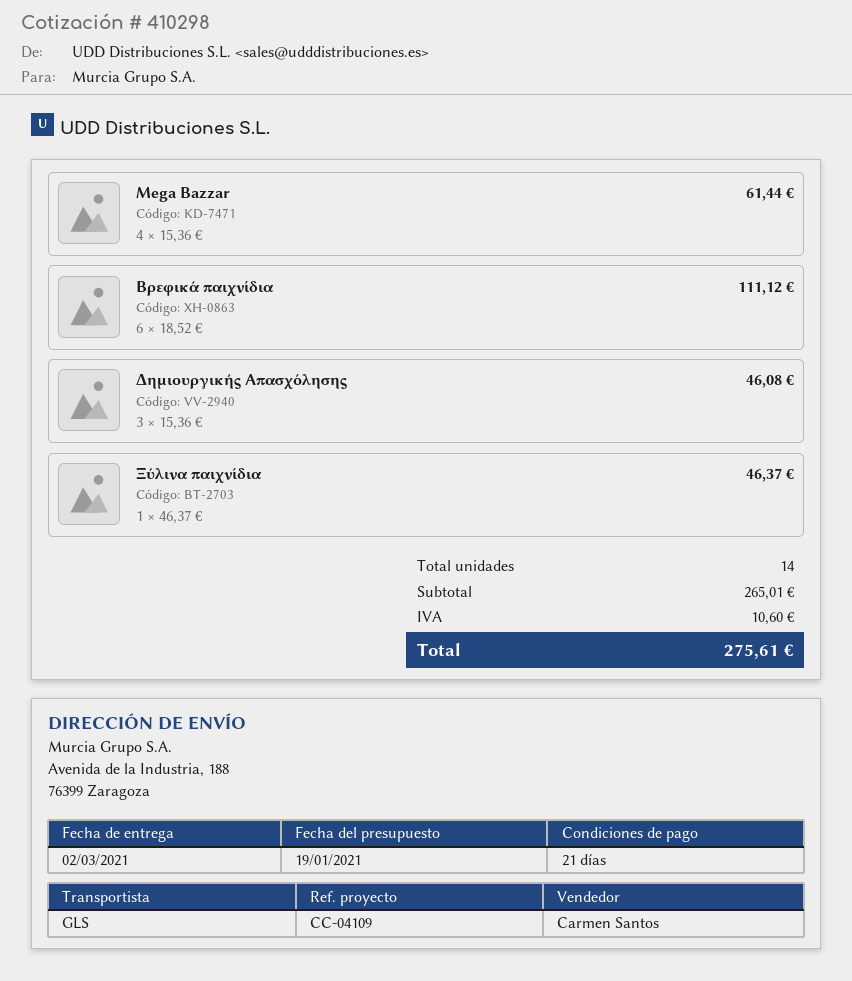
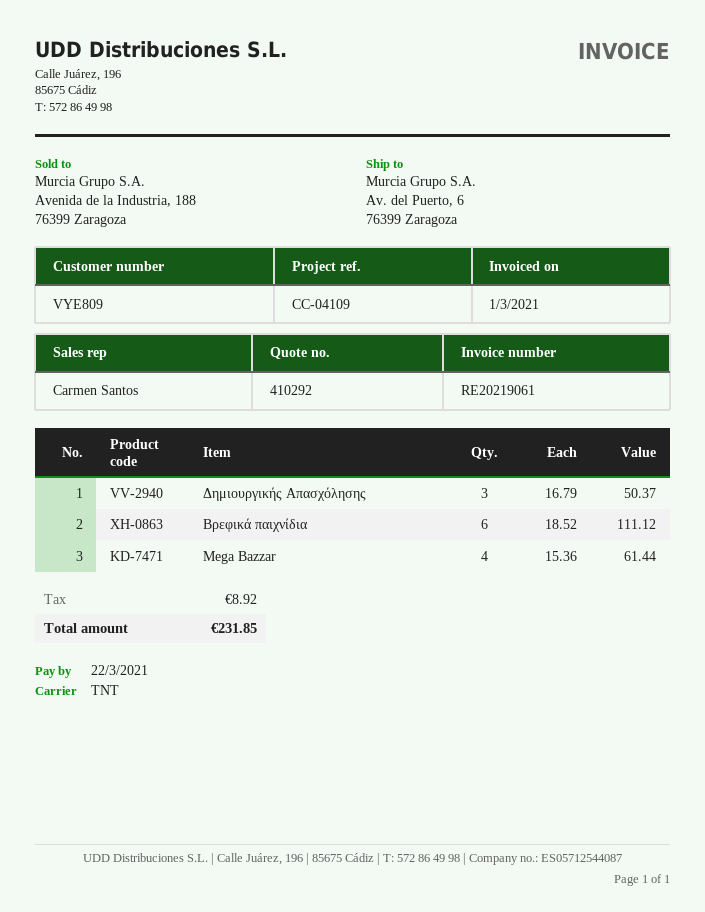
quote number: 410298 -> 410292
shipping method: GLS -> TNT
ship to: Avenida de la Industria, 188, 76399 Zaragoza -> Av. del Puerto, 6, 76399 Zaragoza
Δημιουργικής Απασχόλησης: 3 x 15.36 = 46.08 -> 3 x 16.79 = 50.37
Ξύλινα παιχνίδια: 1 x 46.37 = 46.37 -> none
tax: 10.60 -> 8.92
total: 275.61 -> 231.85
▬▬▬
**What to work on**.
The whole listing, pictures excluded, should be output exactly.

**Response below**.
quote number: 410298 -> 410292
shipping method: GLS -> TNT
ship to: Avenida de la Industria, 188, 76399 Zaragoza -> Av. del Puerto, 6, 76399 Zaragoza
Δημιουργικής Απασχόλησης: 3 x 15.36 = 46.08 -> 3 x 16.79 = 50.37
Ξύλινα παιχνίδια: 1 x 46.37 = 46.37 -> none
tax: 10.60 -> 8.92
total: 275.61 -> 231.85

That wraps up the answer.